User interface change data:
○ ○ ○ ○

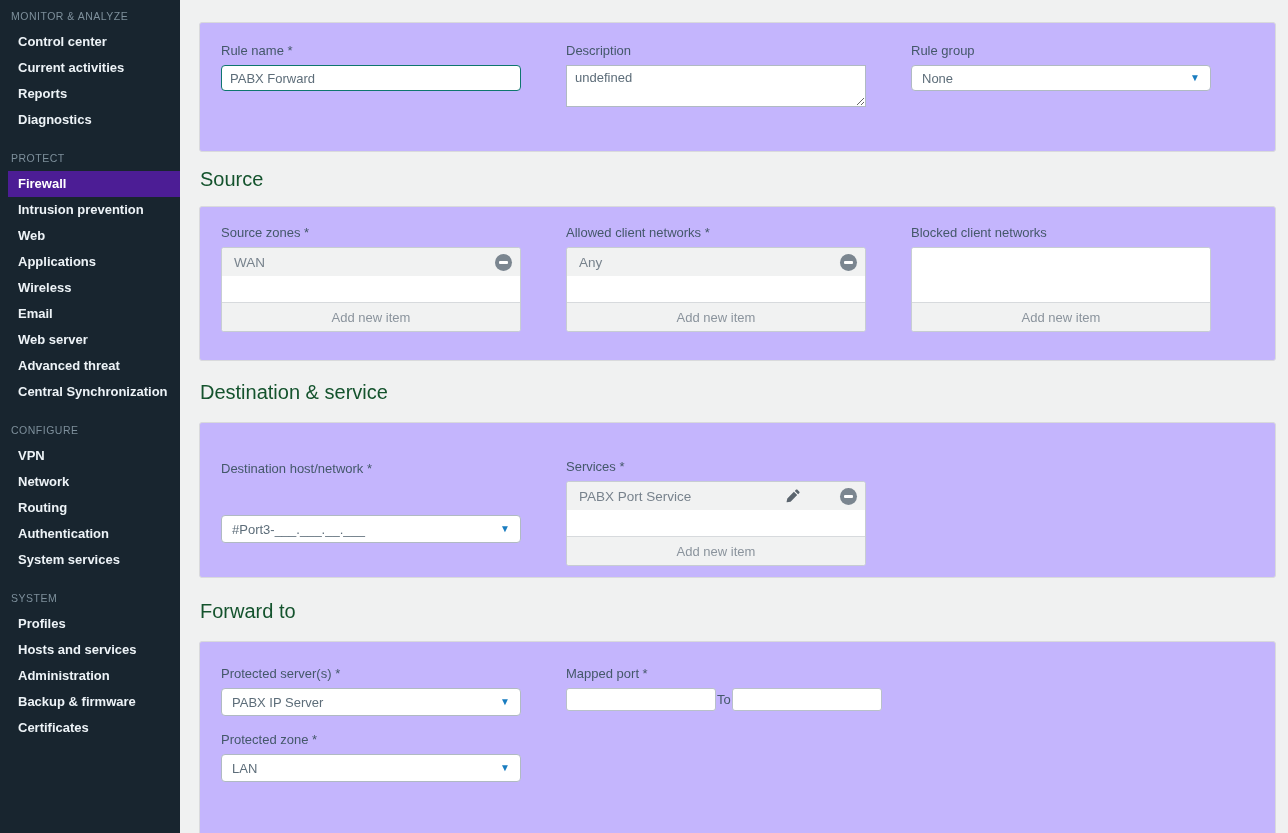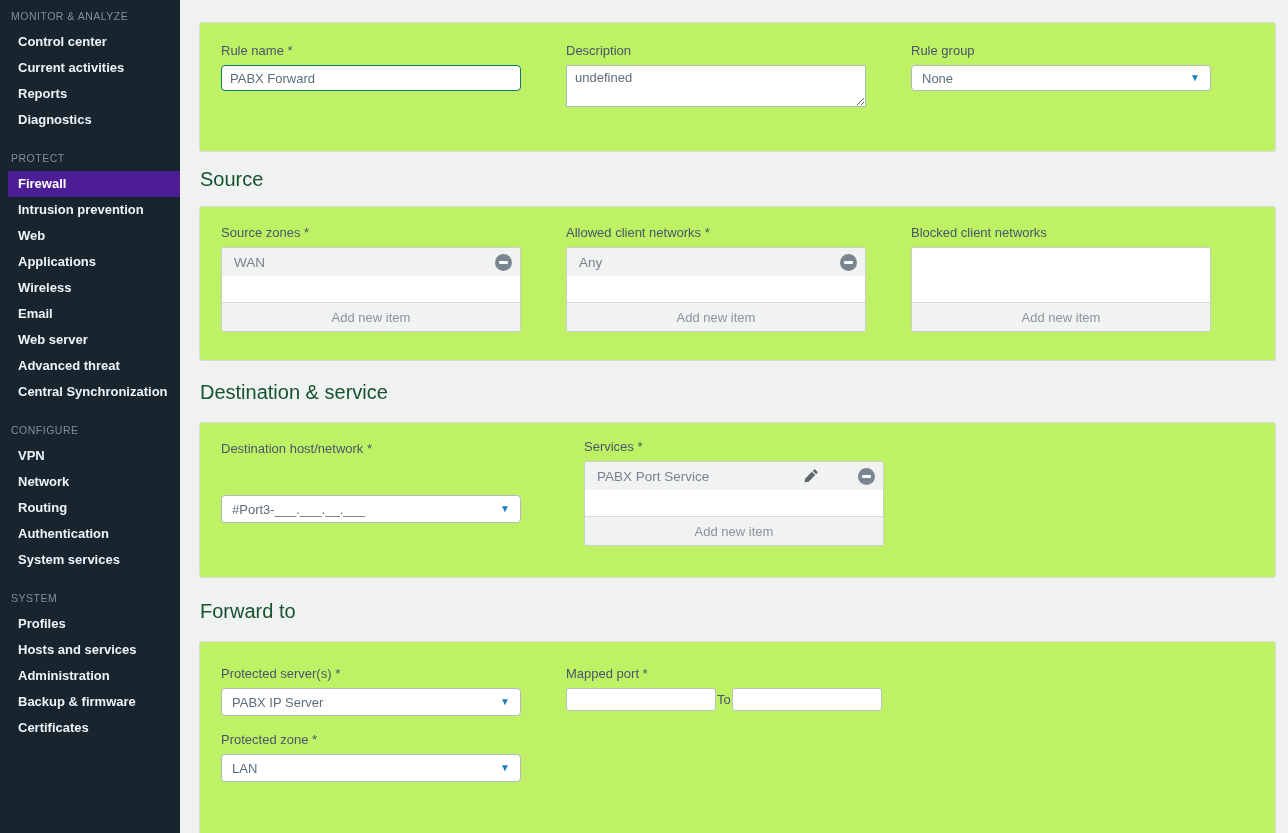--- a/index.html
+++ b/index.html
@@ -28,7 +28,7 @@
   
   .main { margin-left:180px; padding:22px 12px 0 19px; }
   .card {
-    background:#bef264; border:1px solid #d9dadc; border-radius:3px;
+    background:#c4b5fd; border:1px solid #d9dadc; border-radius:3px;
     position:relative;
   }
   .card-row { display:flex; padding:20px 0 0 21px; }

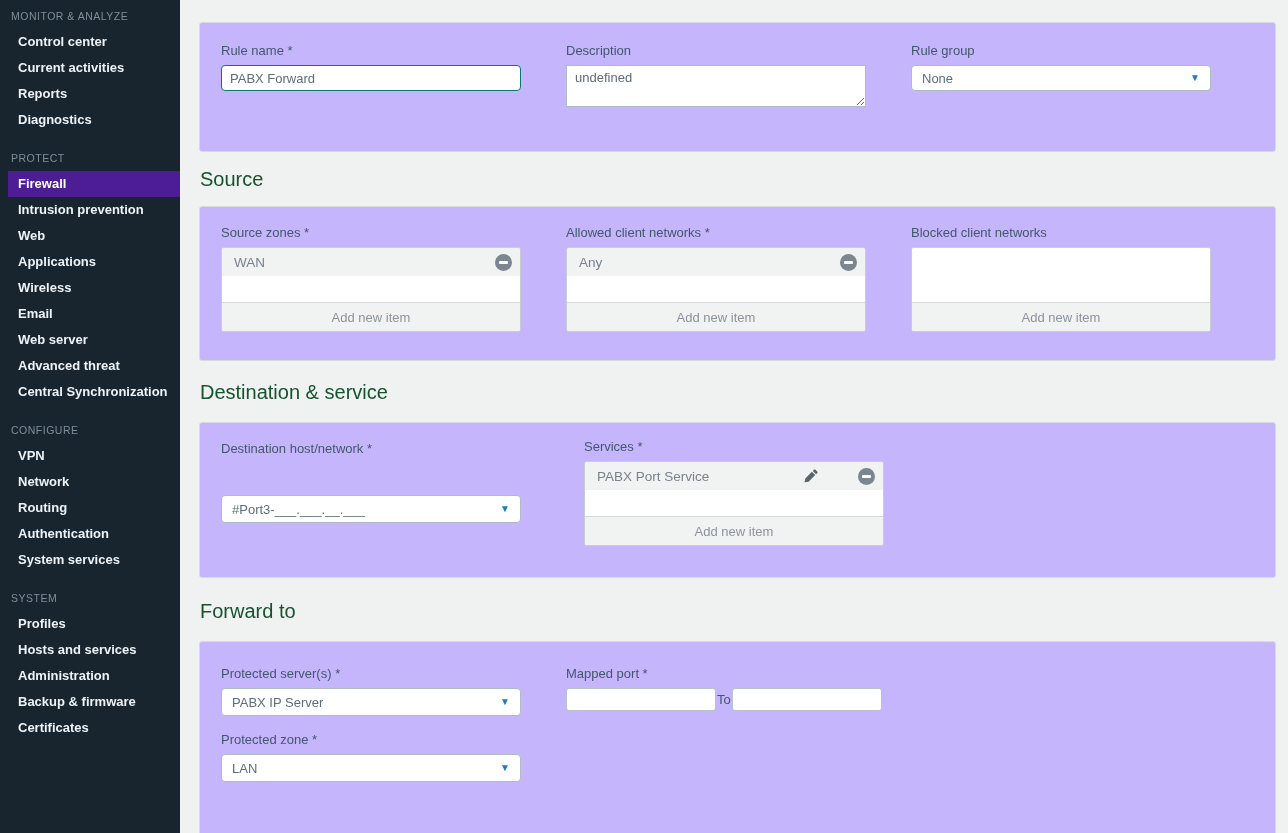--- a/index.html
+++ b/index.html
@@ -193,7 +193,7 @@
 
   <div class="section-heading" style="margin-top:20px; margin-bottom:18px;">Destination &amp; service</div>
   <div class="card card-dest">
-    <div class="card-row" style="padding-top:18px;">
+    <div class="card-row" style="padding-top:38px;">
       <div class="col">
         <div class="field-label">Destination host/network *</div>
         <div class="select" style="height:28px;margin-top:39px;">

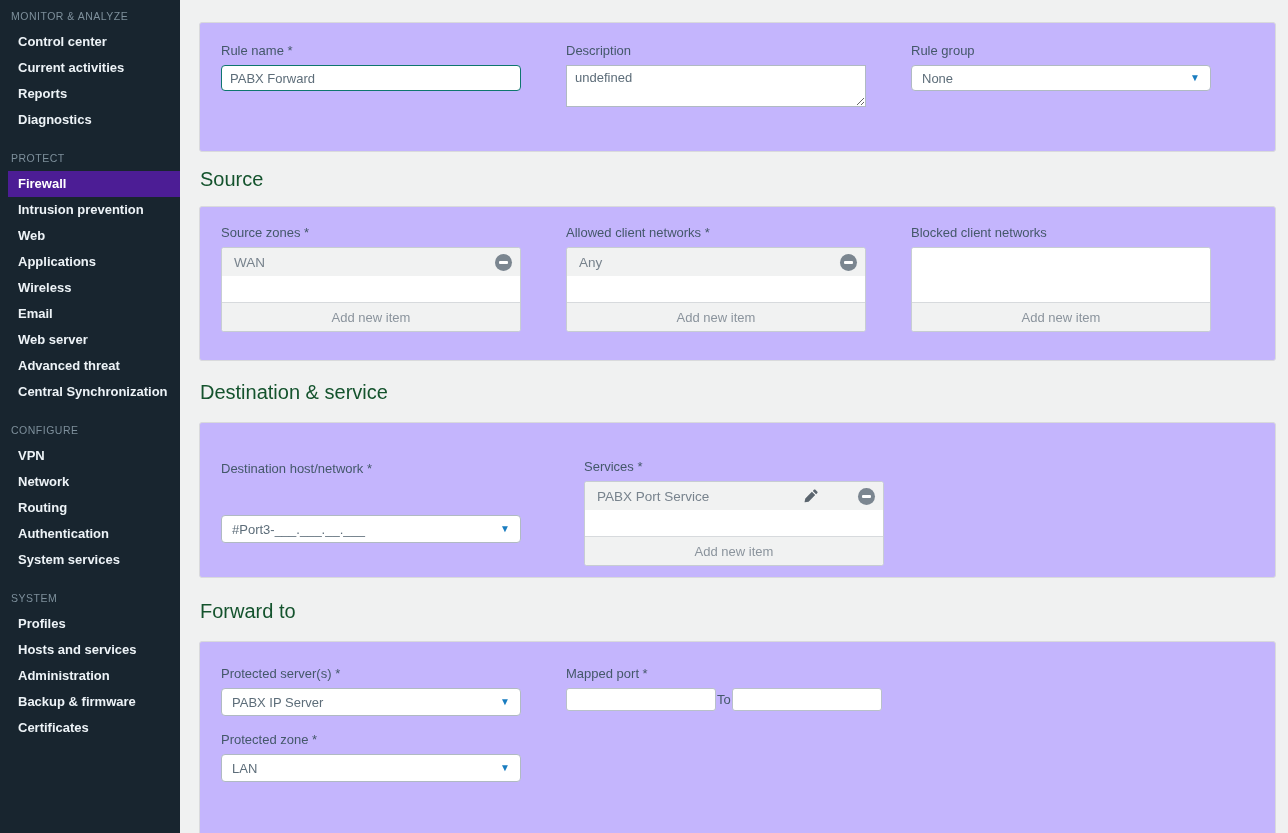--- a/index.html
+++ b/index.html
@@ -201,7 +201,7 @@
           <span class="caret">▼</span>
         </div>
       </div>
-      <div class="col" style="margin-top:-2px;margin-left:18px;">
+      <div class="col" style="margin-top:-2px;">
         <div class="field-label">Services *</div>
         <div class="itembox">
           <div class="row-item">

○ ○ ○ ○

EXERCISE DIRECTIONS:
All the lines above must be written out exactly, without a single picture.

ANSWER TO THE EXERCISE:
--- a/index.html
+++ b/index.html
@@ -28,7 +28,7 @@
   
   .main { margin-left:180px; padding:22px 12px 0 19px; }
   .card {
-    background:#bef264; border:1px solid #d9dadc; border-radius:3px;
+    background:#c4b5fd; border:1px solid #d9dadc; border-radius:3px;
     position:relative;
   }
   .card-row { display:flex; padding:20px 0 0 21px; }

--- a/index.html
+++ b/index.html
@@ -193,7 +193,7 @@
 
   <div class="section-heading" style="margin-top:20px; margin-bottom:18px;">Destination &amp; service</div>
   <div class="card card-dest">
-    <div class="card-row" style="padding-top:18px;">
+    <div class="card-row" style="padding-top:38px;">
       <div class="col">
         <div class="field-label">Destination host/network *</div>
         <div class="select" style="height:28px;margin-top:39px;">

--- a/index.html
+++ b/index.html
@@ -201,7 +201,7 @@
           <span class="caret">▼</span>
         </div>
       </div>
-      <div class="col" style="margin-top:-2px;margin-left:18px;">
+      <div class="col" style="margin-top:-2px;">
         <div class="field-label">Services *</div>
         <div class="itembox">
           <div class="row-item">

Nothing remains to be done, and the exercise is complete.